# My new Flounder Gigging Setup



## IdRatherBHunting (Aug 6, 2009)

I found this little Honda Generator today for $75.00 
It will handle 650watts and weighs 30lbs. I bought two 500watt hallogen flood lights and replaced the bulbs with 300's and attached a spring clamp to each light fixture.

I hope that 600watts of Flounder finding flood lights will get it done. If not Lowes sells 65w flourecent floods that put out 4,900 lumens. They are kinda big but I could run 6 of them if I wanted and still have room to spare. I would have to get some kind of brackets fabricated if I went that route.


----------



## G Duck (Aug 6, 2009)

Dang! you were right, that sure is a small motor. Give me a shout if you go tonight, and give me a report.


----------



## creekrocket (Aug 6, 2009)

That'll work man. Just keep in mind if you are opperating under AC, you dont want to end up a crispy flounder yourself. That sure beats the price that was advertised doesn't it? Let us know how you do when you can


----------



## HUNTING GA (Aug 6, 2009)

I've used a lot less and had lots of luck.
Bet it'll work great.


----------



## Capt. Richie Lott (Aug 7, 2009)

Yeah Collin, that'll work... Plenty of light, just watch the AC power and saltwater mixture...

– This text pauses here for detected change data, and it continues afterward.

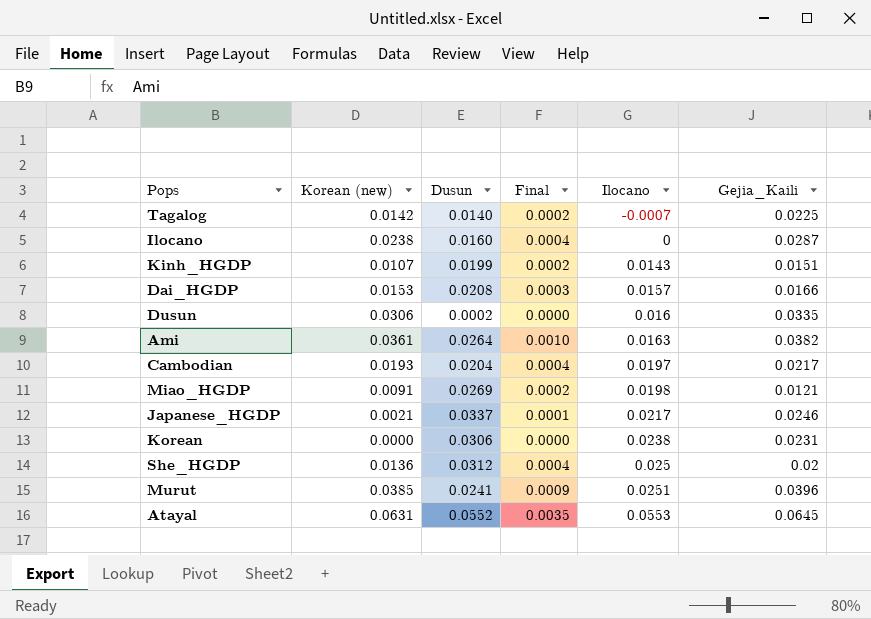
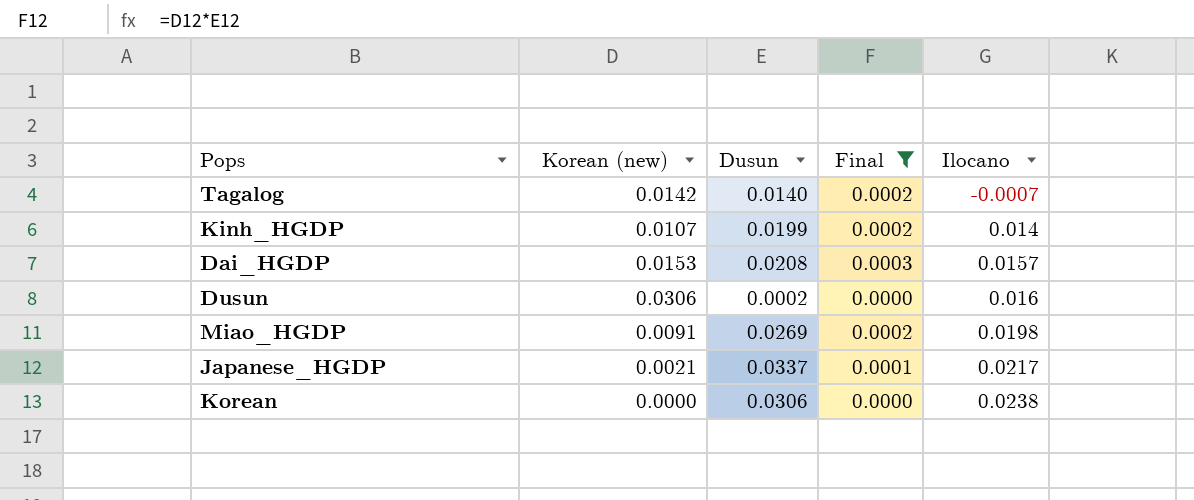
filter: none -> Final <= 0.0003
column Gejia_Kaili | position: 6 -> none
Kinh_HGDP | Ilocano: 0.0143 -> 0.014

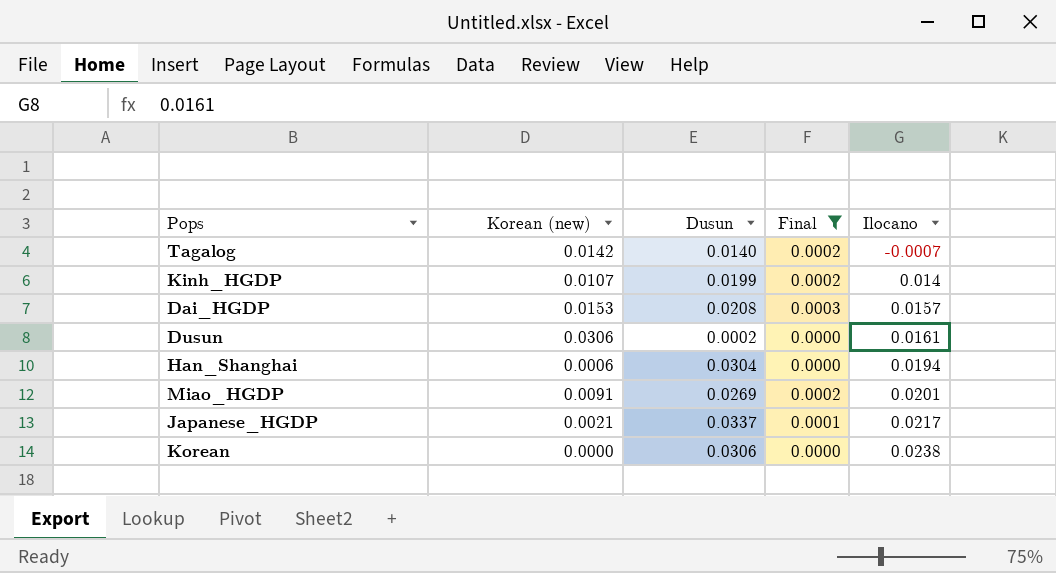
Dusun | Ilocano: 0.016 -> 0.0161
row Han_Shanghai: none -> 0.0006 | 0.0304 | 0.0000 | 0.0194
Miao_HGDP | Ilocano: 0.0198 -> 0.0201

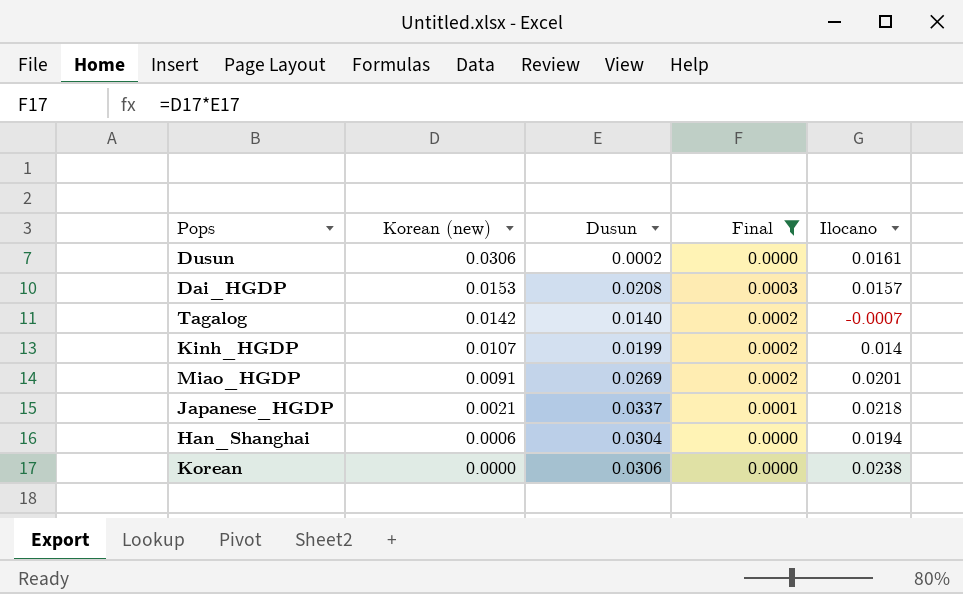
row order: Ilocano ascending -> Korean (new) descending
Japanese_HGDP | Ilocano: 0.0217 -> 0.0218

From what I gather, they are pretty much everywhere... Holler at me and I will tell you about a spot where I saw a bunch of holes near a sandbar in the hampton river if you are gigging down this way....


----------



## saltysenior (Aug 8, 2009)

115v ac + metal boat + salt water = story in paper....


----------



## STIFFER HORNS (Aug 22, 2009)

Have ya tried it out yet?  Floundering good down there? never been on ga coast but have in the gulf.


----------